__What this task involves__. Look through the records that follow. Copy every line containing the word "hidden".

*** Opening Records for this exercise ***

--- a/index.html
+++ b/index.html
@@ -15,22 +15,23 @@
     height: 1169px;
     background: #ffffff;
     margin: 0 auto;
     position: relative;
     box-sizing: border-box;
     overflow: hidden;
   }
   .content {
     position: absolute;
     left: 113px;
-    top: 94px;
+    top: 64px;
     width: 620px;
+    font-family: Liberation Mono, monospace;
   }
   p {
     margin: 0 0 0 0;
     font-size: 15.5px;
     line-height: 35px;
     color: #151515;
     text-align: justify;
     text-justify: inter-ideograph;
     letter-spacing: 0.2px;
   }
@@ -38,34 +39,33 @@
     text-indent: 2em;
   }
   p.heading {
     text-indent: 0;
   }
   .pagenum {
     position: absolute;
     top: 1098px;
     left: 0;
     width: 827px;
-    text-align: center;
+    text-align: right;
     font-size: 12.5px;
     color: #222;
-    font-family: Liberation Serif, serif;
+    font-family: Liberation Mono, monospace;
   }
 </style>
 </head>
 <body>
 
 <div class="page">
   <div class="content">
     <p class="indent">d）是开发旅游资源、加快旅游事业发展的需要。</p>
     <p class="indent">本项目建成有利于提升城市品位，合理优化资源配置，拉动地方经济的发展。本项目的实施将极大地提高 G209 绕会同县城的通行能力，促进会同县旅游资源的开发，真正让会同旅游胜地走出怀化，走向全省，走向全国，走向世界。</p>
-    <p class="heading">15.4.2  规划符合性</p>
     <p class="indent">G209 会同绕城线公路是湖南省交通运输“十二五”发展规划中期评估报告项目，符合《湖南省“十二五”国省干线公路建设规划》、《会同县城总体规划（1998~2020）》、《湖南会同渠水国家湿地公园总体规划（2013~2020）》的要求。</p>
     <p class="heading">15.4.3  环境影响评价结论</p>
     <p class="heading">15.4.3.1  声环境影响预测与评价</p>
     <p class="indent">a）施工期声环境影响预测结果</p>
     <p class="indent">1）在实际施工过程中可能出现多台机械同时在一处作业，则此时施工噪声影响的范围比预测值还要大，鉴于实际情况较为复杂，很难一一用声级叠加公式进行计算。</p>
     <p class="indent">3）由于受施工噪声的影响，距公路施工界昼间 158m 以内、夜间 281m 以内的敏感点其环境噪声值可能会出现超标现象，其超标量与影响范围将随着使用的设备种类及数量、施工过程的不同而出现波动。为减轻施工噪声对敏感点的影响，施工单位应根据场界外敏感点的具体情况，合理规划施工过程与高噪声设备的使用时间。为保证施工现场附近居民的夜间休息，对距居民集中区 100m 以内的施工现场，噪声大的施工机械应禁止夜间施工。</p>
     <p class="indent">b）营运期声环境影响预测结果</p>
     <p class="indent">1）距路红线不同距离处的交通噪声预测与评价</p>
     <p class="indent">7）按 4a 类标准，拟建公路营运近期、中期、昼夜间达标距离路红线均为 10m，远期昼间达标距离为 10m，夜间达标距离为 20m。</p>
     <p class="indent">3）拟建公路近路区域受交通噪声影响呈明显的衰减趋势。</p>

*** Closing Records for this exercise ***
*** Opening Records for this exercise ***

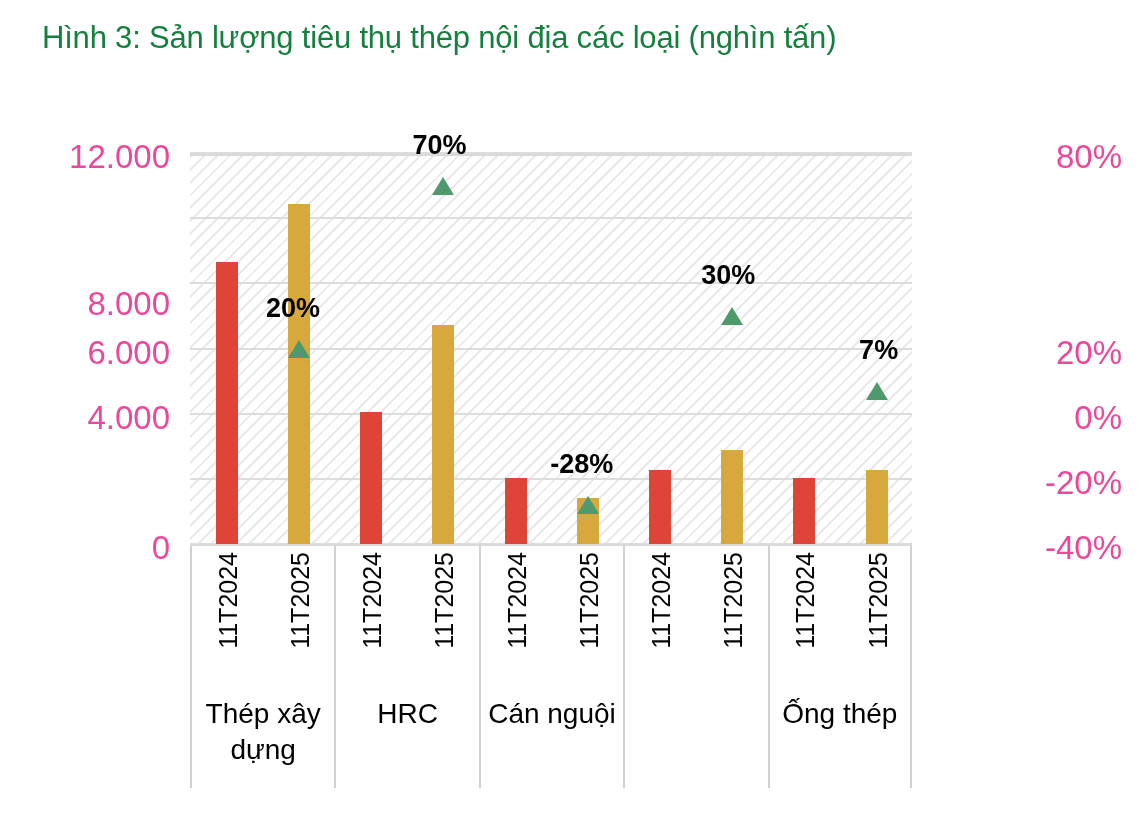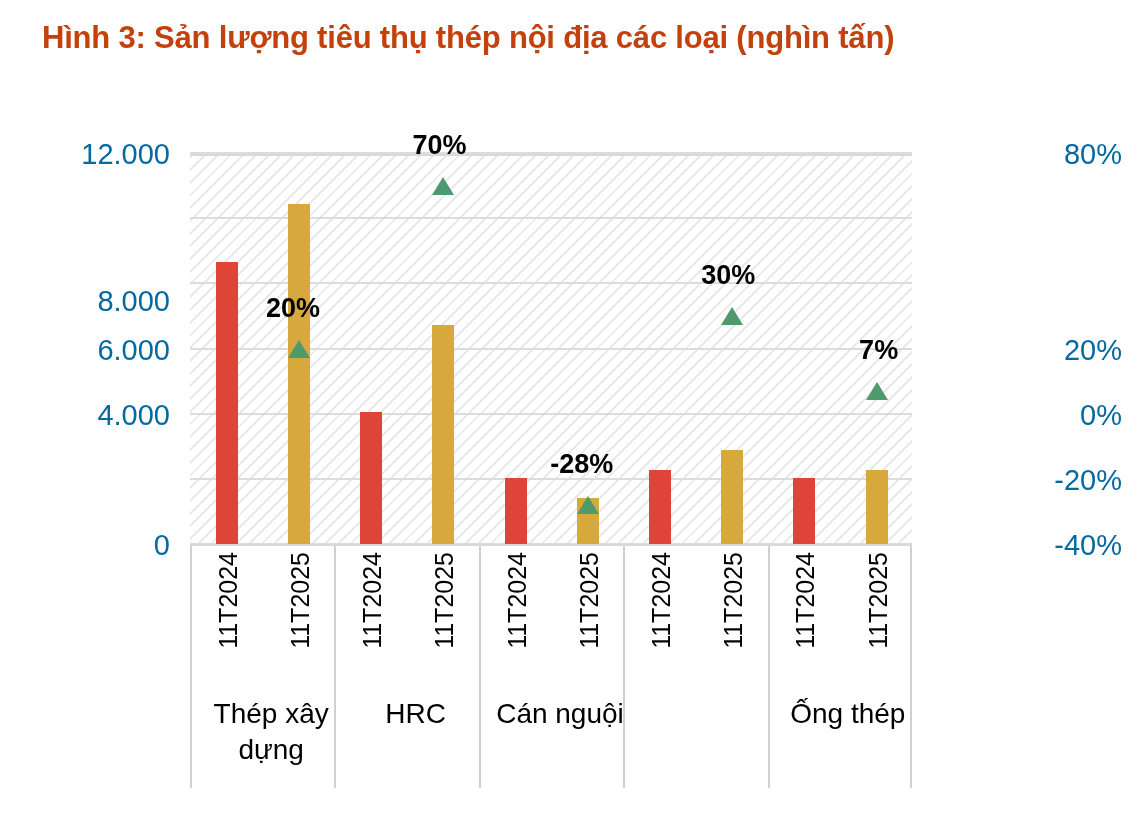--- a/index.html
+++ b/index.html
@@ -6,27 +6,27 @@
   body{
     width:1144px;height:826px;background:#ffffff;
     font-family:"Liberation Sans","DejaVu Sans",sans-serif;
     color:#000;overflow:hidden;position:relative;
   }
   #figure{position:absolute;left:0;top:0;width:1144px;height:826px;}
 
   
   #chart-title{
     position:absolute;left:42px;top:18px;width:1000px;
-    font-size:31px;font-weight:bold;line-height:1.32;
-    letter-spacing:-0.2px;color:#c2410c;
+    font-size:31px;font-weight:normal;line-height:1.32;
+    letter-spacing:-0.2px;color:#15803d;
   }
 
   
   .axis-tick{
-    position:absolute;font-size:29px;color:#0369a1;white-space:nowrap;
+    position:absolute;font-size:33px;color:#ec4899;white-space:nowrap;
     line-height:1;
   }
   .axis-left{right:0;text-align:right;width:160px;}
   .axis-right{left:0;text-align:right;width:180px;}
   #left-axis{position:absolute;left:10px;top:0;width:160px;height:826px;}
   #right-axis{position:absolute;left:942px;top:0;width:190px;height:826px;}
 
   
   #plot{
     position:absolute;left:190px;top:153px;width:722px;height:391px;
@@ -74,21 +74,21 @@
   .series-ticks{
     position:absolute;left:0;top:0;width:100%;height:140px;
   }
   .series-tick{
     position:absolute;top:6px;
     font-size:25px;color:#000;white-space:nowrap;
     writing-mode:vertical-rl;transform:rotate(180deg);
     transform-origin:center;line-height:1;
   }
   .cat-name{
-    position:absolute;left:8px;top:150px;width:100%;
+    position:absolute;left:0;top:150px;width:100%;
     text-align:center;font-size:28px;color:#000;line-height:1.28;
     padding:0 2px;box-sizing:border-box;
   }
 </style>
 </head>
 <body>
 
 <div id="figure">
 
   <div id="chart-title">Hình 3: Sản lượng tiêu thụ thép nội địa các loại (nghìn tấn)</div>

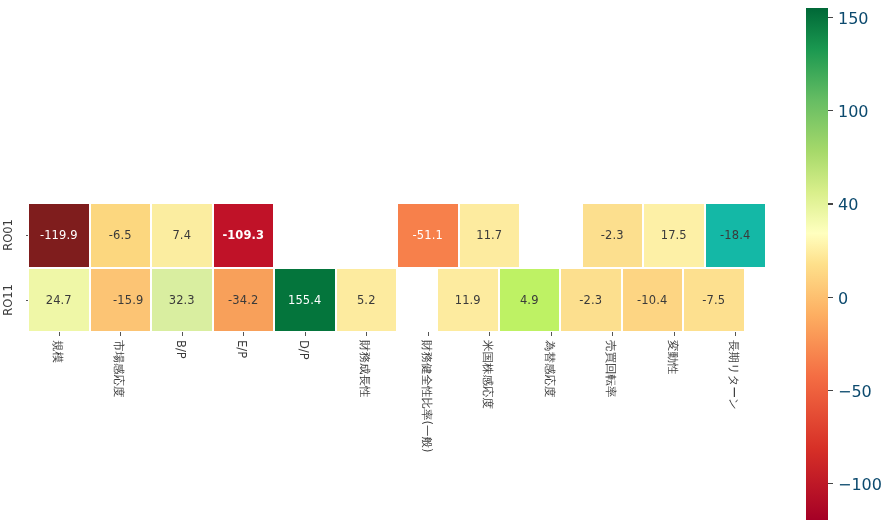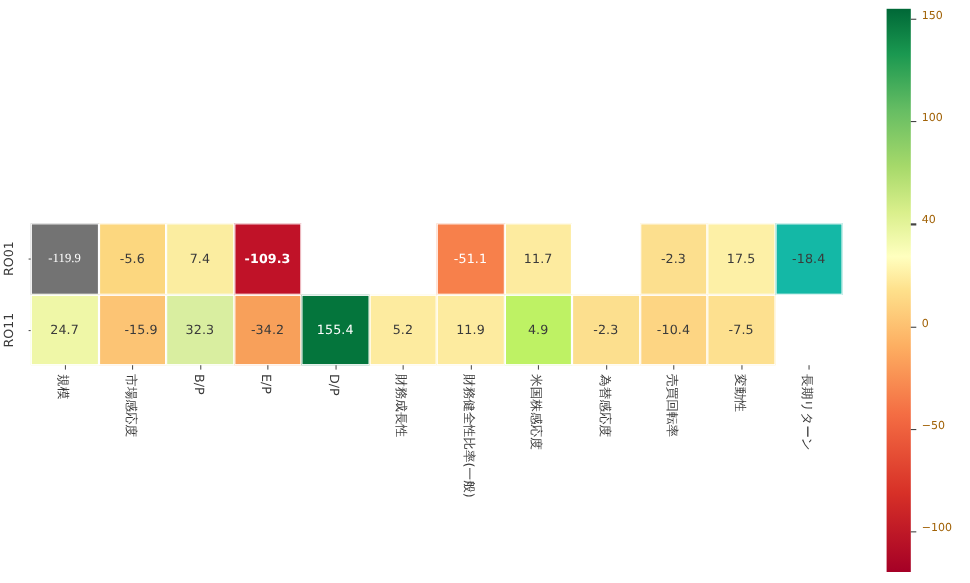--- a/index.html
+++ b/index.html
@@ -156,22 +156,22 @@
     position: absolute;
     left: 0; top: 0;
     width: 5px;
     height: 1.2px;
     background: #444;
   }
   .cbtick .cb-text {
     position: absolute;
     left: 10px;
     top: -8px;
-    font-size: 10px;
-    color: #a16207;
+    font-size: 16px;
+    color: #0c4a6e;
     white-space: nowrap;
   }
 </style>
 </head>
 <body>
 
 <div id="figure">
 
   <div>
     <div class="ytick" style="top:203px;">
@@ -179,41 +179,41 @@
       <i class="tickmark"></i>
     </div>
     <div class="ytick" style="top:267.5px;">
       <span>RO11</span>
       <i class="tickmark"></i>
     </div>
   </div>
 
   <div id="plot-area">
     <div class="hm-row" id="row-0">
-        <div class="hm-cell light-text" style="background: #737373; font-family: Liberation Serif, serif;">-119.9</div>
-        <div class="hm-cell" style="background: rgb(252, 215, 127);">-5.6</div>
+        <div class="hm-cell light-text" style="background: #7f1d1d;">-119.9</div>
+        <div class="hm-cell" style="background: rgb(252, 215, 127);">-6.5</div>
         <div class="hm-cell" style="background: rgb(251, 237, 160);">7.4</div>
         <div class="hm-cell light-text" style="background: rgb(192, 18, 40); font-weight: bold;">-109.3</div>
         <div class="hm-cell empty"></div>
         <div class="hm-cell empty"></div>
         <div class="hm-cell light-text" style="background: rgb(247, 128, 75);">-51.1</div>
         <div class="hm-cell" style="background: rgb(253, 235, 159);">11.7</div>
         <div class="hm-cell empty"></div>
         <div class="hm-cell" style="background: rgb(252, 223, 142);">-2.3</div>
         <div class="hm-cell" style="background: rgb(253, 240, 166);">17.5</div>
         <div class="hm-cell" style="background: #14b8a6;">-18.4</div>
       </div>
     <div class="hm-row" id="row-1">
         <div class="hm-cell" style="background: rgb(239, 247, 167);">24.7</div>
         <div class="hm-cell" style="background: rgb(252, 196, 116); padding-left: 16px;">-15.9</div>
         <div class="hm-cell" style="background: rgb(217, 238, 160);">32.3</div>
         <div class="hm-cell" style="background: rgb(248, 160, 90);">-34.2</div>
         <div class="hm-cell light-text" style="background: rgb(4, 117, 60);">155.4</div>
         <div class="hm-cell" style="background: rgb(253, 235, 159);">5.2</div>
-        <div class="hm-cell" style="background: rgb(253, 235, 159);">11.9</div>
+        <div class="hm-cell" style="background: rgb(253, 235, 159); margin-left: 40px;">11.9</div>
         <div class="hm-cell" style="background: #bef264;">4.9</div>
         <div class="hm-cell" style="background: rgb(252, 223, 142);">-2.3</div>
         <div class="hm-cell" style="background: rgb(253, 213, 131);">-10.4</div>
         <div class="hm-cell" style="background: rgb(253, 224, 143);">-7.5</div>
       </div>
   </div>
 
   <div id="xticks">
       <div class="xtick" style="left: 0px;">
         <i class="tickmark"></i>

*** Closing Records for this exercise ***
*** Opening Records for this exercise ***

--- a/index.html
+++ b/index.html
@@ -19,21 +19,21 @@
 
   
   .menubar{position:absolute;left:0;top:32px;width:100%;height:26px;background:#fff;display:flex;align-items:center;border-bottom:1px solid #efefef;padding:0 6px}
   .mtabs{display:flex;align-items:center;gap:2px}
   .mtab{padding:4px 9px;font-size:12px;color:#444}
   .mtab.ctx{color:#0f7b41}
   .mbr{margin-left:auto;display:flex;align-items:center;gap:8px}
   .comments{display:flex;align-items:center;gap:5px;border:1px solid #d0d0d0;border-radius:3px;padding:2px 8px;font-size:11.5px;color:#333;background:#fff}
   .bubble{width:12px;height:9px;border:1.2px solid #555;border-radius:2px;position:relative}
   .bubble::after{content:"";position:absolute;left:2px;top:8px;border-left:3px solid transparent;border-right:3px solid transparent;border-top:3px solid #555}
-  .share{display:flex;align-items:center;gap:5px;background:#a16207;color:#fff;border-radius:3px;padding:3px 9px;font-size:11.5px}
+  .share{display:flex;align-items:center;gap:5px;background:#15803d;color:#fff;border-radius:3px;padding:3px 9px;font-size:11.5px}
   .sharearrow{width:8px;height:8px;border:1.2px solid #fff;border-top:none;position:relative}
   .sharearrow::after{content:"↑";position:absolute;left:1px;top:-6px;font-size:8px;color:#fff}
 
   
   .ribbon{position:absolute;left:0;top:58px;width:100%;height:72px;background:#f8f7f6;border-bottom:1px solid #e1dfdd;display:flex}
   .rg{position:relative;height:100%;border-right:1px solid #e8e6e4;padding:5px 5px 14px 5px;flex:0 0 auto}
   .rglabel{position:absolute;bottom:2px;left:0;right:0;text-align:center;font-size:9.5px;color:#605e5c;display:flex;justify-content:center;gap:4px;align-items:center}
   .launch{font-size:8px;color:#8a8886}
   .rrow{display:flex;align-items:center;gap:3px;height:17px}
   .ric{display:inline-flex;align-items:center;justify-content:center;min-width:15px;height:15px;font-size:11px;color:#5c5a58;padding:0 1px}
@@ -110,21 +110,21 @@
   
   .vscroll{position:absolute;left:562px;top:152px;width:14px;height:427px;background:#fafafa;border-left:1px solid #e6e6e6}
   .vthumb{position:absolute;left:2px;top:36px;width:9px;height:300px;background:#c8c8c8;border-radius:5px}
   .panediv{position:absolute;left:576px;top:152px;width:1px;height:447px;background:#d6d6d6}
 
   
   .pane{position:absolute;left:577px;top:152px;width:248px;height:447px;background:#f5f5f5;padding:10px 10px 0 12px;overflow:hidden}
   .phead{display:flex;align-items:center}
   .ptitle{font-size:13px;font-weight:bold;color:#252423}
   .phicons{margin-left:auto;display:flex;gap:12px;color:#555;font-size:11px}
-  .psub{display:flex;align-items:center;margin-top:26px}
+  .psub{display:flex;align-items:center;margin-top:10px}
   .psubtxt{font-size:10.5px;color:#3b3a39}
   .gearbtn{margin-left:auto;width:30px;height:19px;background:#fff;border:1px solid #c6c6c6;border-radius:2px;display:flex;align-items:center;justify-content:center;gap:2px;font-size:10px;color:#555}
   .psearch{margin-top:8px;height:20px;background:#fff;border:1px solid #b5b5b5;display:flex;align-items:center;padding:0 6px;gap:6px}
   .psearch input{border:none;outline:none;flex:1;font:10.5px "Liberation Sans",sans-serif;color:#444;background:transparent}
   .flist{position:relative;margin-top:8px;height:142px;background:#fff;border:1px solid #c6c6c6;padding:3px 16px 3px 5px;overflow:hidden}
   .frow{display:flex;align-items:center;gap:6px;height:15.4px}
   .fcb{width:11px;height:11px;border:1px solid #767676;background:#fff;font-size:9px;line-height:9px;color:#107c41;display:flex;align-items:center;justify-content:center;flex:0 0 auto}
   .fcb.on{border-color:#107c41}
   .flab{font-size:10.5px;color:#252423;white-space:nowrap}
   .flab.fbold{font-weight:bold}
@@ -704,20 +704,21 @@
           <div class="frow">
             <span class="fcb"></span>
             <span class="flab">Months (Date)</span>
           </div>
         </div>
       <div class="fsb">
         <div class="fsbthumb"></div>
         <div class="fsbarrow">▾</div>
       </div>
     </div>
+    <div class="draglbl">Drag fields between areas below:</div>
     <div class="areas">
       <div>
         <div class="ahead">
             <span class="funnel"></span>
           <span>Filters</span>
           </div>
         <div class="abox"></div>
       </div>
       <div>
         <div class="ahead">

*** Closing Records for this exercise ***

__Response area__.
     overflow: hidden;
     color:#000;overflow:hidden;position:relative;
   .pane{position:absolute;left:577px;top:152px;width:248px;height:447px;background:#f5f5f5;padding:10px 10px 0 12px;overflow:hidden}
   .flist{position:relative;margin-top:8px;height:142px;background:#fff;border:1px solid #c6c6c6;padding:3px 16px 3px 5px;overflow:hidden}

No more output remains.